Opened 2 years ago

Closed 14 months ago

Last modified 13 months ago

#13171 closed enhancement (fixed)

meek's reflector should forward the client's IP address/port to the bridge.

Reported by: yawning Owned by: dcf
Priority: Medium Milestone:
Component: Obfuscation/meek Version:
Severity: Normal Keywords:
Cc: isis Actual Points:
Parent ID: Points:
Reviewer: Sponsor:

Description

It would be nice to do this so the value passed to the ExtORPort was correct for better metrics. A few ways this could be done, off the top of my head:

  • Set X-Forwarded-For. The "standard" layout of this field doesn't include the port, but since it's unofficial, there's nothing stopping us from adding it. This would require us to secure the link between the reflector and the meek-server instance separately, which means TLS.
  • Set a custom header (Eg: Meek-Forwarded-For), with a encrypted/encoded IP/Port pair. Less overhead than bringing TLS into the picture. I would use something like a Base64 encoded NaCl crypto_secretbox. Key management here may be an issue, though it depends on who runs the bridge and reflector (The other method has cert management to deal with so this isn't a strict minus IMO).

Child Tickets

Attachments (4)

0001-Count-fraction-of-hosts-with-X-Forwarded-For.patch (2.2 KB) - added by dcf 15 months ago.
Test patch to check fraction of clients sending X-Forwarded-For.
meek-clients-2016-01-15.png (33.5 KB) - added by dcf 14 months ago.
Divergence of meek users and US users since this ticket.
meek-clients-2016-01-22.png (44.8 KB) - added by dcf 13 months ago.
meek-dirreqs-2016-02-01.png (81.9 KB) - added by dcf 13 months ago.

Download all attachments as: .zip

Change History (20)

comment:1 follow-ups: Changed 2 years ago by dcf

Can you be more specific about the metrics you're looking for? The one I can think of is user graphs that are broken down by pluggable transport and geoip, but there aren't graphs like that and they aren't planned: #10218.

If you're just looking for user counts, we already have that. The user graphs don't come from counting unique IPs (they used to); they come from counting directory requests: see #8462 and https://gitweb.torproject.org/metrics-web.git/blob/HEAD:/doc/users-q-and-a.txt and https://research.torproject.org/techreports/counting-daily-bridge-users-2012-10-24.pdf.

I'm a little opposed to adding a custom header, for a few reasons:

  • It can be considered a feature that the bridge doesn't know client IPs. From the client point of view, "screw your metrics, I want my anonymity."
  • We don't actually control the reflector code on any platform other than Google. When we use a CDN, the CDN just adds whatever headers it wants.

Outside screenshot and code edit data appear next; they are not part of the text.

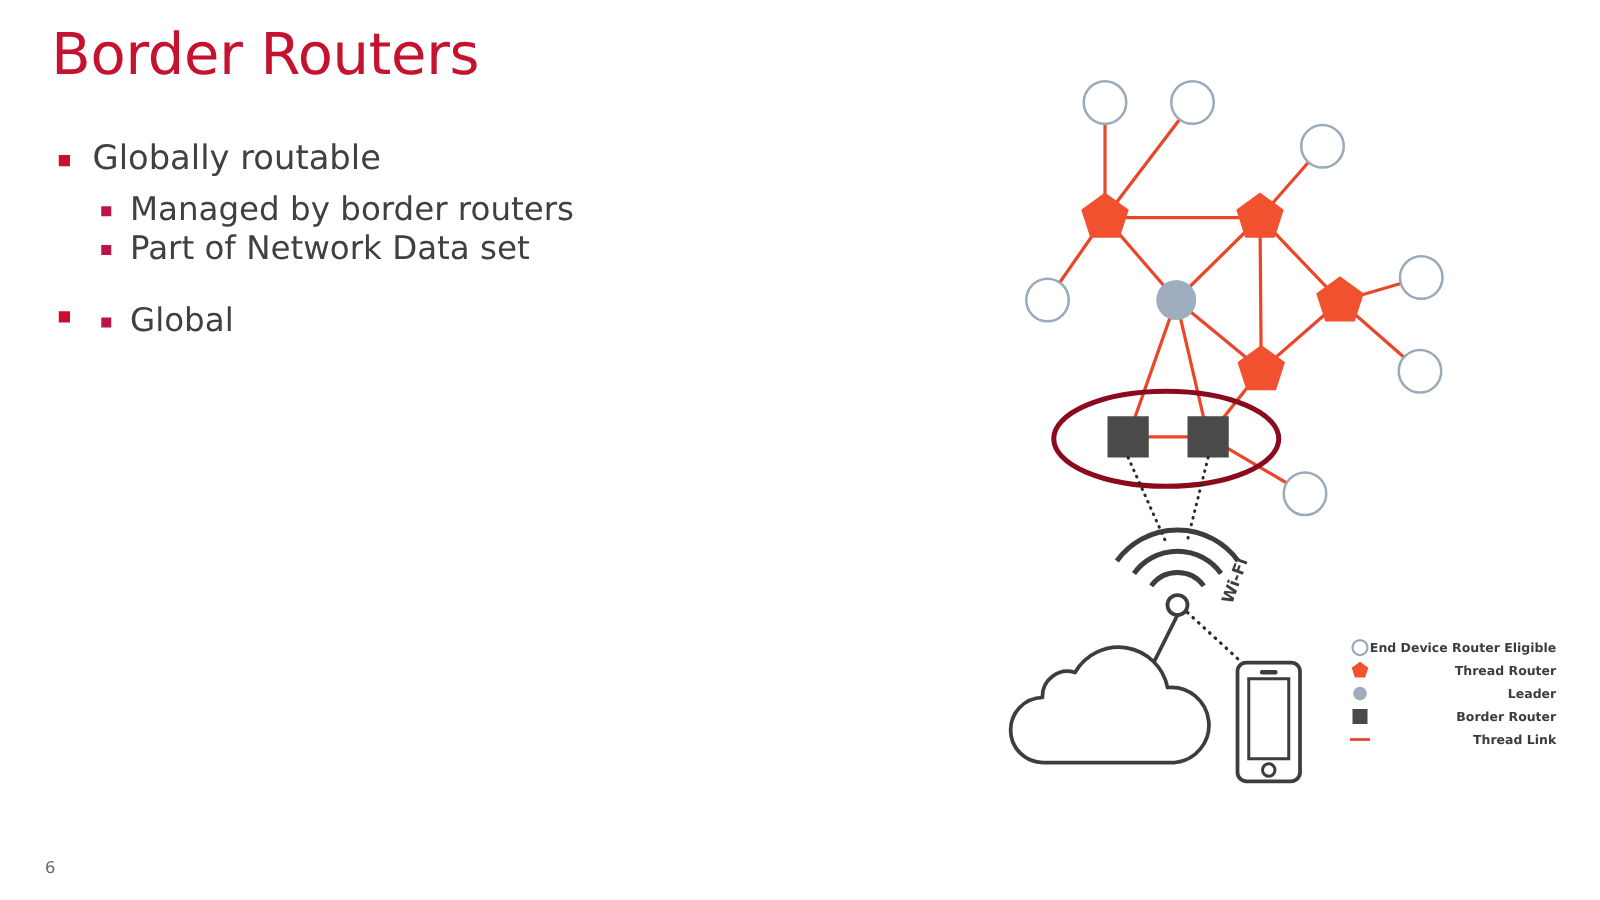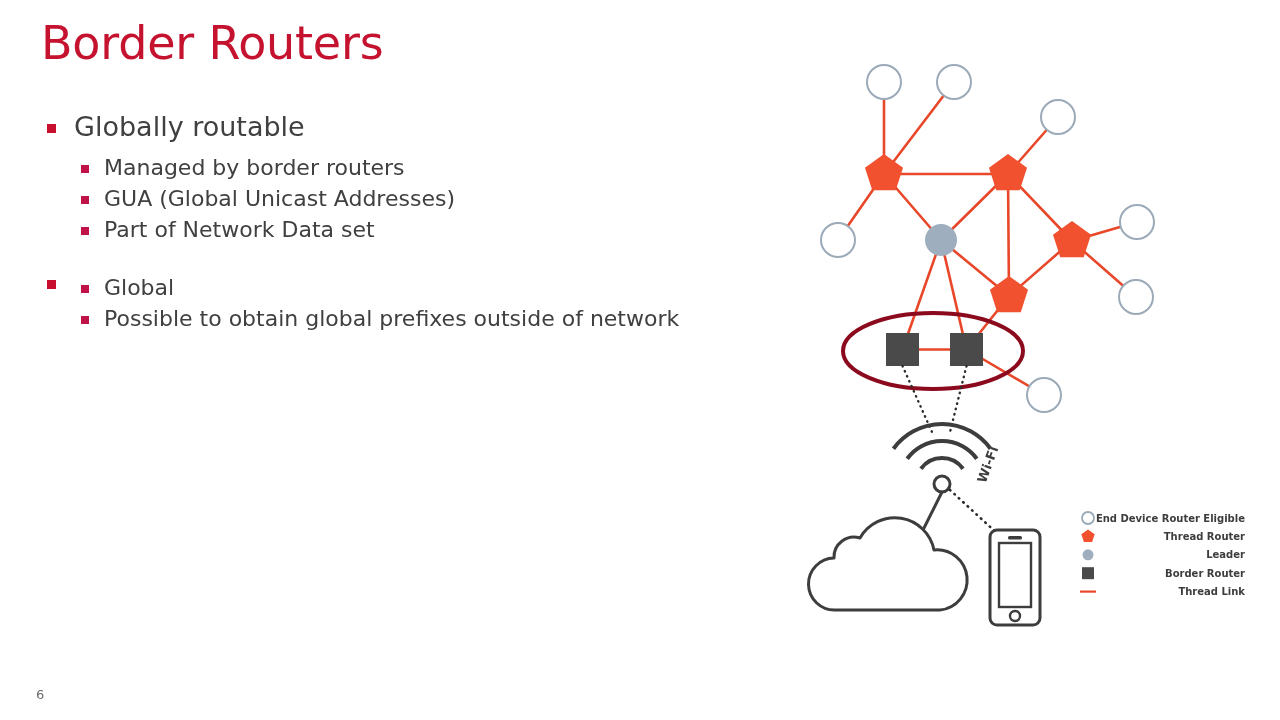"Managed by border routers" .bullet-l2 { font-size: 22px -> 26px }
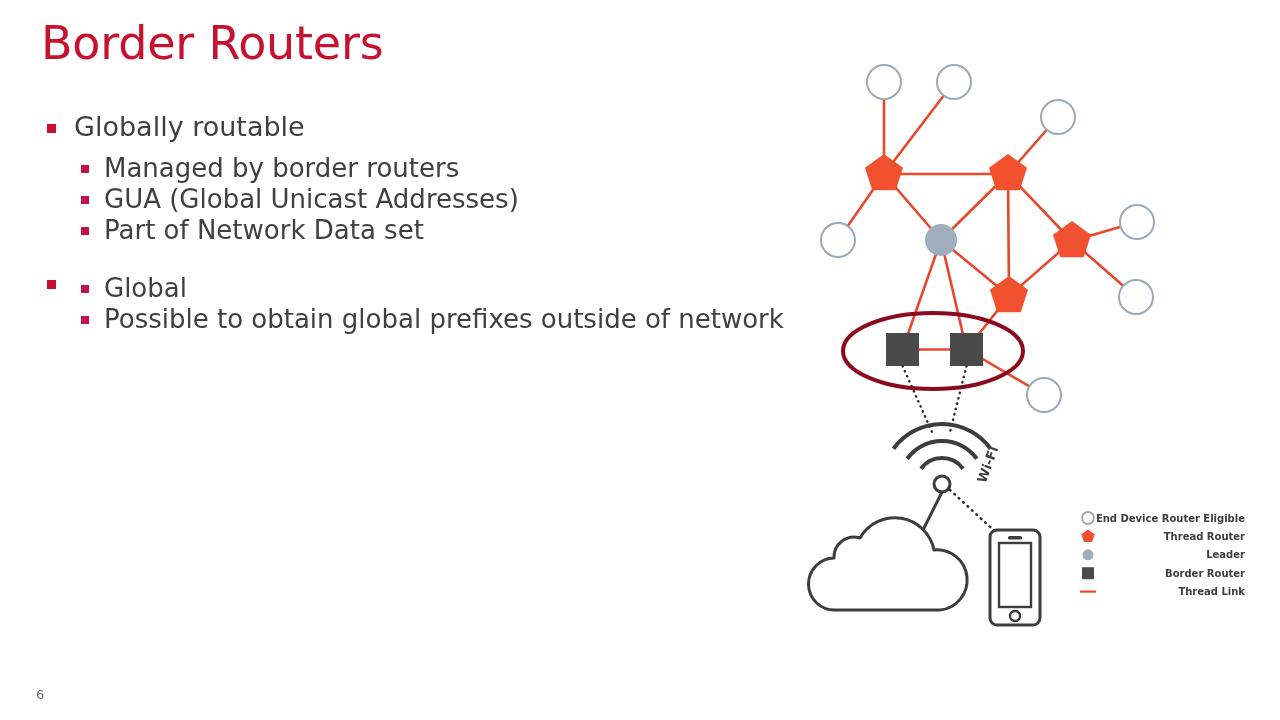"GUA (Global Unicast Addresses)" div.bullet-l2 { html: <div> <span></span> <span>GUA (Global Unicast Addresses)</span> </div> -> none }
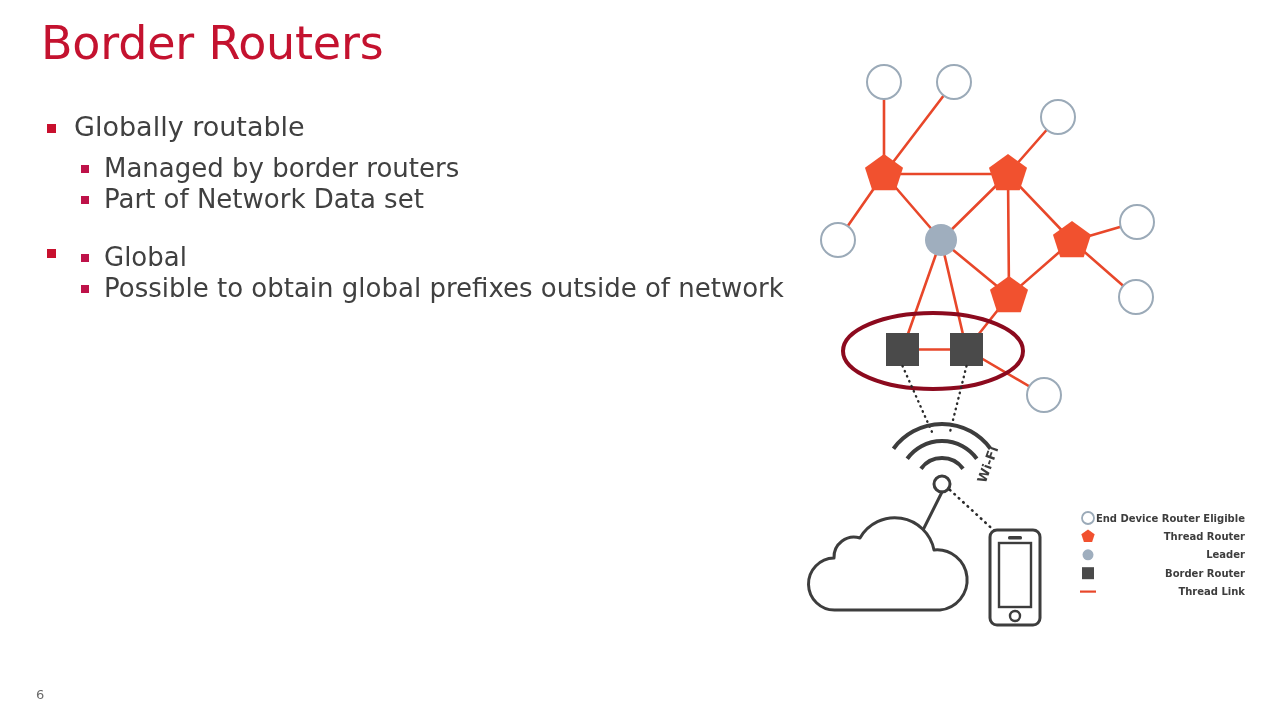"Possible to obtain global prefixes" div.bullet-l2 { html: <div> <span></span> <span>Possible to obtain global prefixes outside of network</span> </div> -> none }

Actually it seems that CloudFront already adds X-Forwarded-For.
  • As I understand it, Tor could be modified to have its clients send a NETINFO cell containing the address. That's what we would want to do if metrics are really important, because it would generalize across other transports.

comment:2 in reply to: ↑ 1 Changed 2 years ago by dcf

Replying to dcf:

Actually it seems that CloudFront already adds X-Forwarded-For.

I made #13174 to keep an eye on this.

comment:3 in reply to: ↑ 1 ; follow-up: Changed 2 years ago by yawning

Replying to dcf:

Can you be more specific about the metrics you're looking for? The one I can think of is user graphs that are broken down by pluggable transport and geoip, but there aren't graphs like that and they aren't planned: #10218.

That was what I wanted, though karsten's concerns are still valid (See the PT component of Sponsor S for why I care about this all of a sudden).

If you're just looking for user counts, we already have that. The user graphs don't come from counting unique IPs (they used to); they come from counting directory requests: see #8462 and https://gitweb.torproject.org/metrics-web.git/blob/HEAD:/doc/users-q-and-a.txt and https://research.torproject.org/techreports/counting-daily-bridge-users-2012-10-24.pdf.

I'm a little opposed to adding a custom header, for a few reasons:

  • It can be considered a feature that the bridge doesn't know client IPs. From the client point of view, "screw your metrics, I want my anonymity."
  • We don't actually control the reflector code on any platform other than Google. When we use a CDN, the CDN just adds whatever headers it wants. Actually it seems that CloudFront already adds X-Forwarded-For.
  • As I understand it, Tor could be modified to have its clients send a NETINFO cell containing the address. That's what we would want to do if metrics are really important, because it would generalize across other transports.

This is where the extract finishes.